The inclusion criteria were: patients who sought our service to improve abdominal body contour, a BMI less than or equal to 30 kg/m2, and previous laparoscopy or open bariatric surgery. The exclusion criteria were: presence of comorbidities, such as diabetes, malnutrition and anemia; a BMI greater than 30 kg/m2; previous liposuction or abdominal surgery, with the exception of bariatric surgery and cesarean deliveries; smoking habit; associated surgical procedures, such as liposuction; and refusal to participate in the study. Fifty-eight patients were excluded. The inclusion rate was 34%.

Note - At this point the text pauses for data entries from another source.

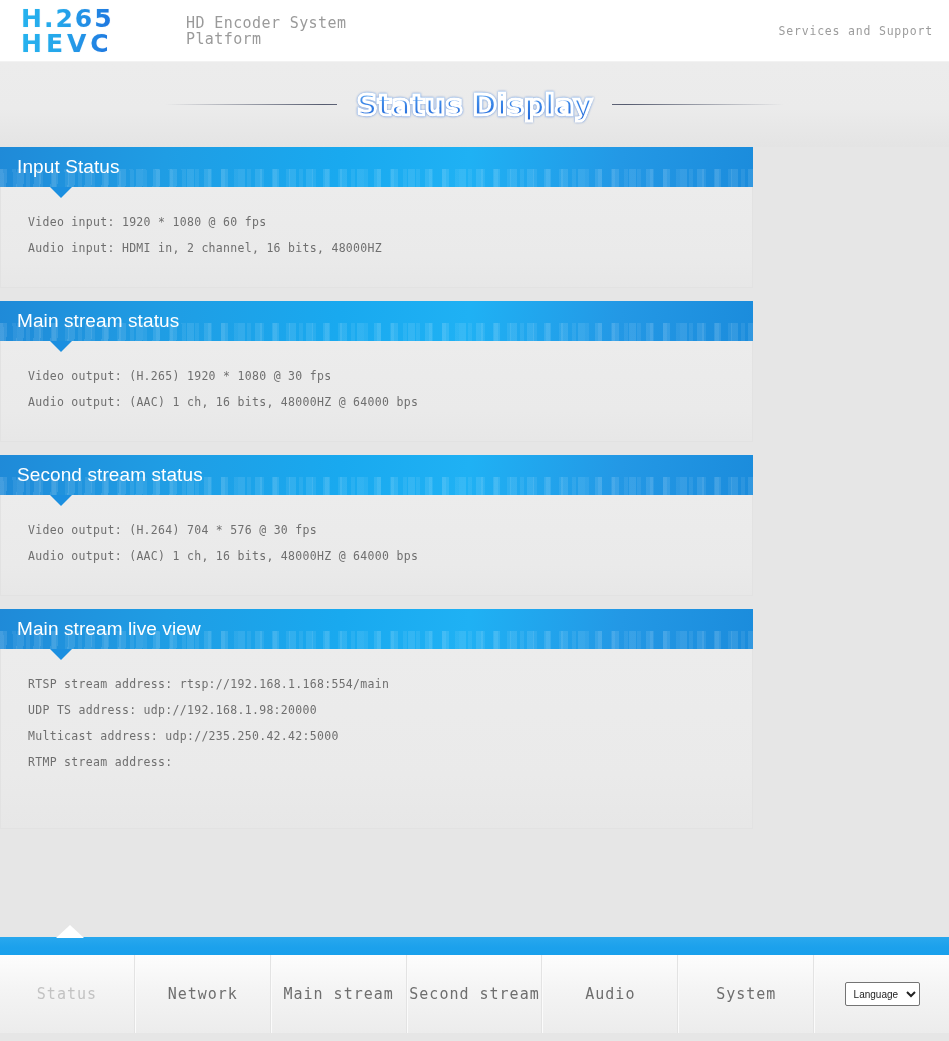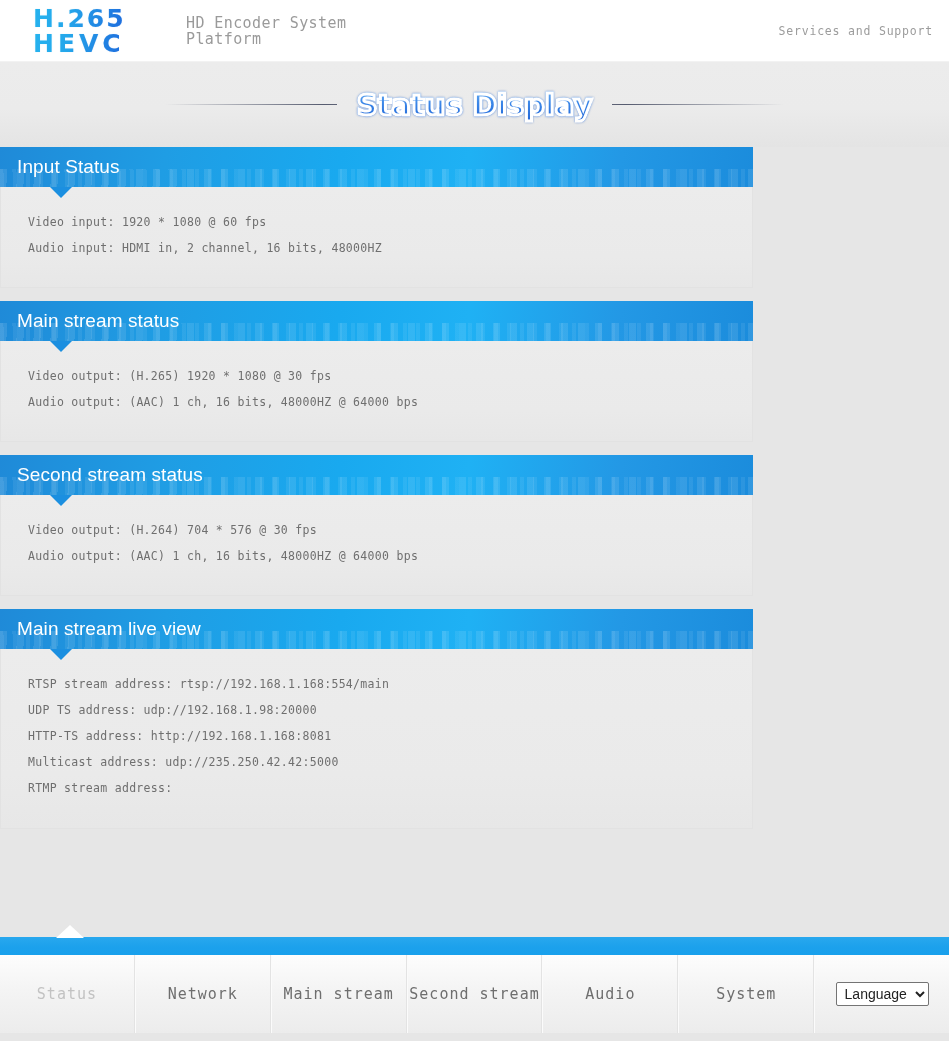"H.265" .logo-wrap { padding-left: 33px -> 21px }
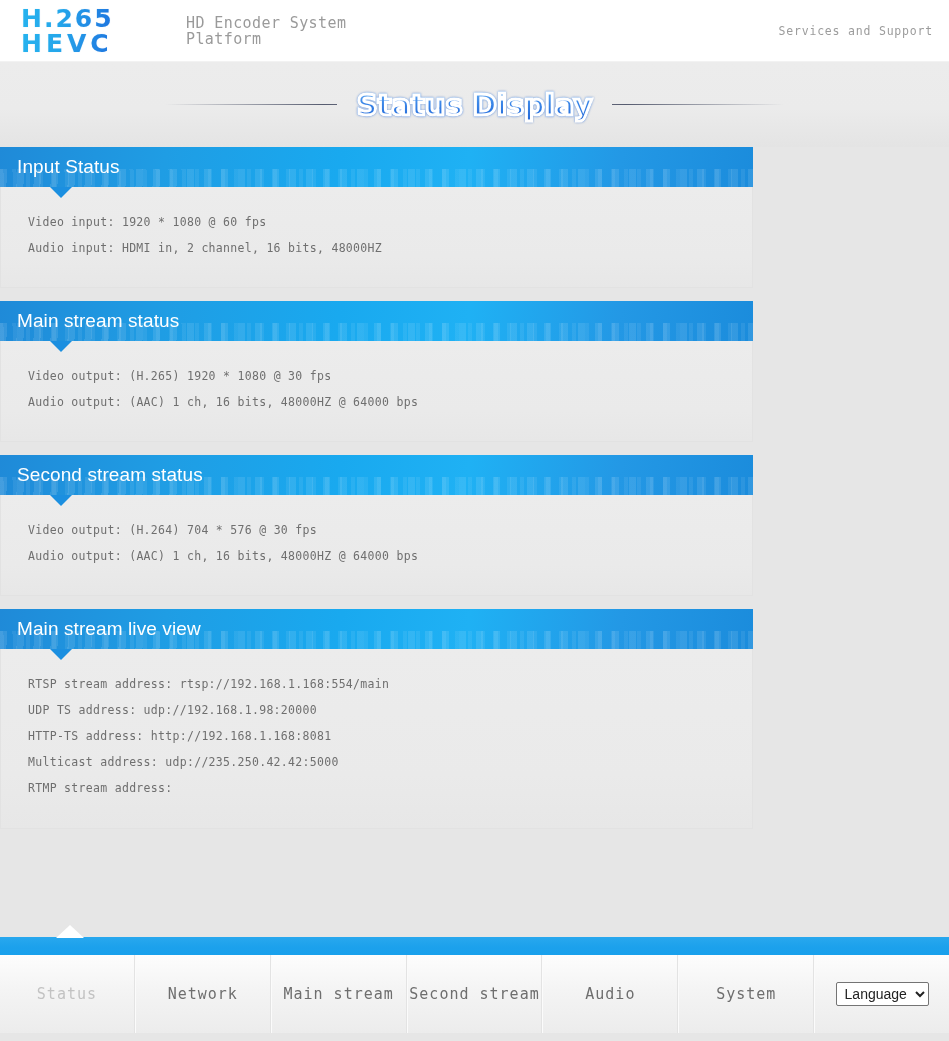"HTTP-TS address:" div.row { html: <div><span>HTTP-TS address:</span> <span>http://192.168.1.168:8081</span></div> -> none }
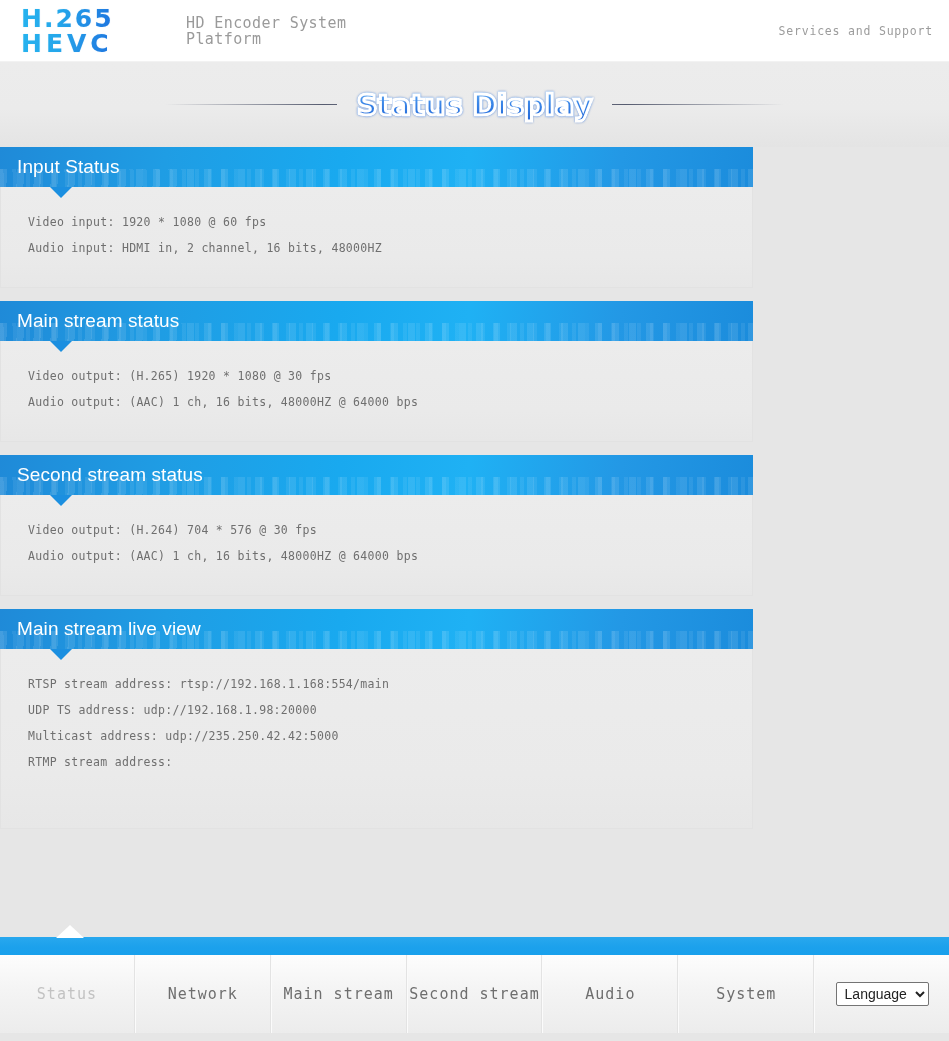"Language" .lang-select { font-size: 14px -> 10px }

The patients were divided into two groups: the Conventional Group, in which conventional abdominoplasty was performed, and the Inverted T Group, in which inverted T abdominoplasty was performed.

The decision to use each technique was individualized according to the commitment of each patient's body contour. Patients who presented with infraumbilical abdominal flaccidity underwent conventional abdominoplasty. Those with an important surplus of dermal adipose tissue, including in the lateral vector, underwent inverted T abdominoplasty.

Statistical Analysis

This was a retrospective, analytical, descriptive study with a convenience sample validated to achieve statistical significance.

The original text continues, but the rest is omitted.